Your assignment. Reproduce only this part of the listing: the line with "-646,7 +646,7 @@", plus every line after it through the last.

Provided data.
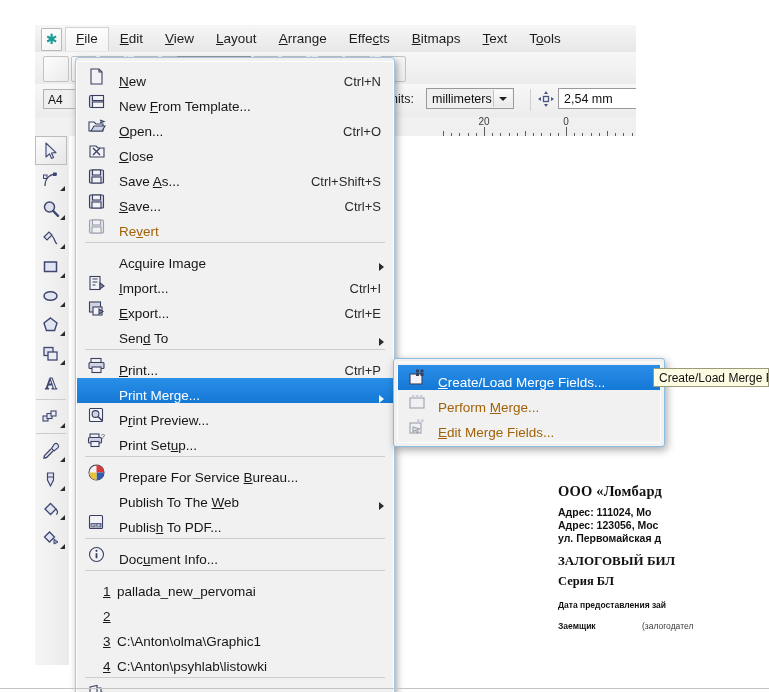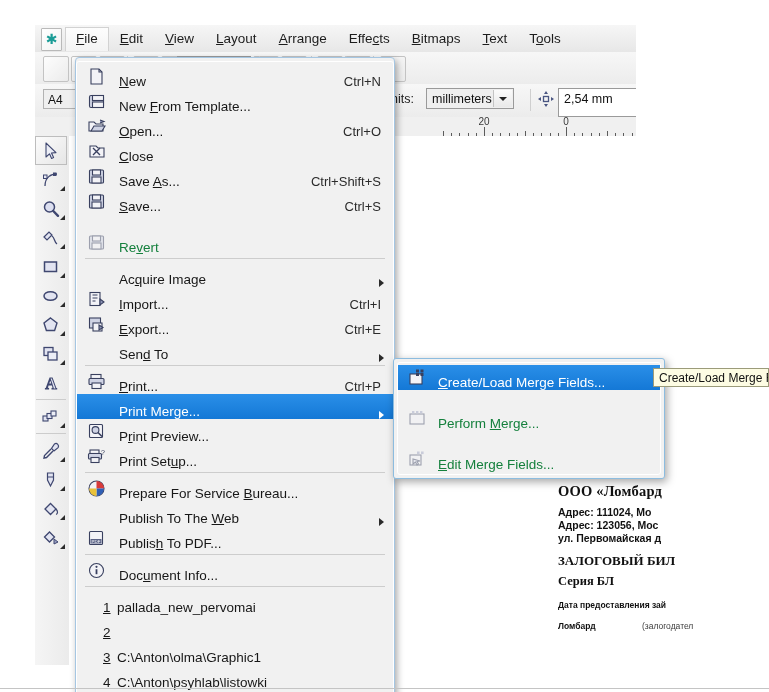--- a/index.html
+++ b/index.html
@@ -153,7 +153,7 @@
   .nudge-field {
     position: absolute;
     left: 227px; top: 4px;
-    width: 84px; height: 29px;
+    width: 84px; height: 21px;
     background: #ffffff;
     border: 1px solid #9a9a9a;
     font-size: 12.5px;

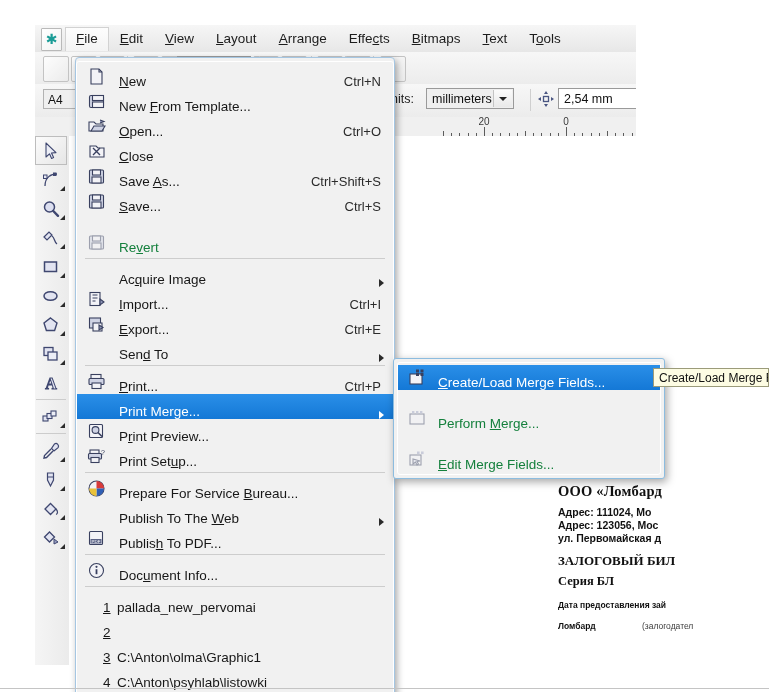--- a/index.html
+++ b/index.html
@@ -326,7 +326,7 @@
     background: linear-gradient(to bottom,#2a8fe8,#1478d6);
     color: #ffffff;
   }
-  .mi.disabled { color: #15803d; margin-top: 16px; }
+  .mi.disabled { color: #a16207; }
   .mi .accel {
     position: absolute;
     right: 12px;

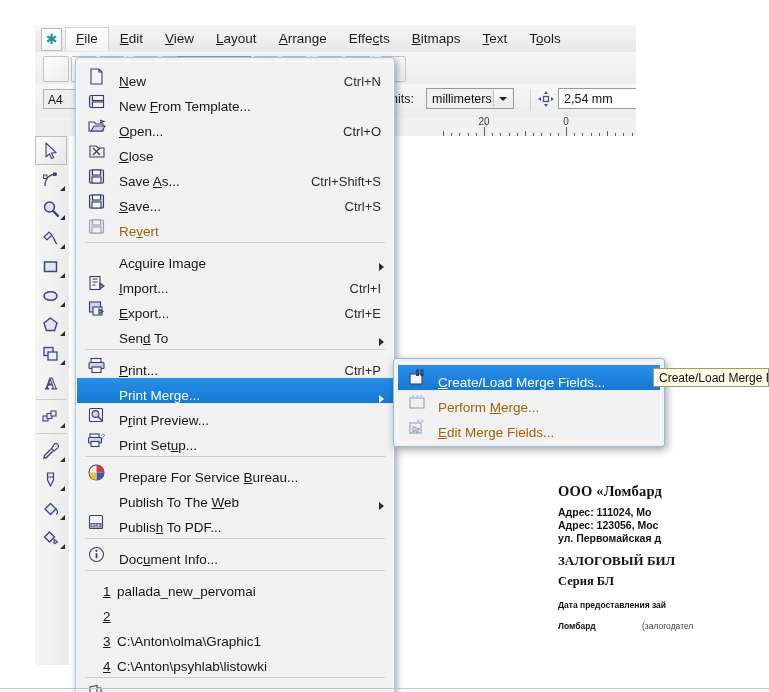--- a/index.html
+++ b/index.html
@@ -646,7 +646,7 @@
     <div class="doc-head2">ЗАЛОГОВЫЙ БИЛ</div>
     <div class="doc-head3">Серия БЛ</div>
     <div class="doc-small">Дата предоставления зай</div>
-    <div class="doc-small"><span>Ломбард</span><span class="thin"> (залогодател</span></div>
+    <div class="doc-small"><span>Заемщик</span><span class="thin"> (залогодател</span></div>
   </div>
 
   <div id="file-menu">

Answer space.
@@ -646,7 +646,7 @@
     <div class="doc-head2">ЗАЛОГОВЫЙ БИЛ</div>
     <div class="doc-head3">Серия БЛ</div>
     <div class="doc-small">Дата предоставления зай</div>
-    <div class="doc-small"><span>Ломбард</span><span class="thin"> (залогодател</span></div>
+    <div class="doc-small"><span>Заемщик</span><span class="thin"> (залогодател</span></div>
   </div>
 
   <div id="file-menu">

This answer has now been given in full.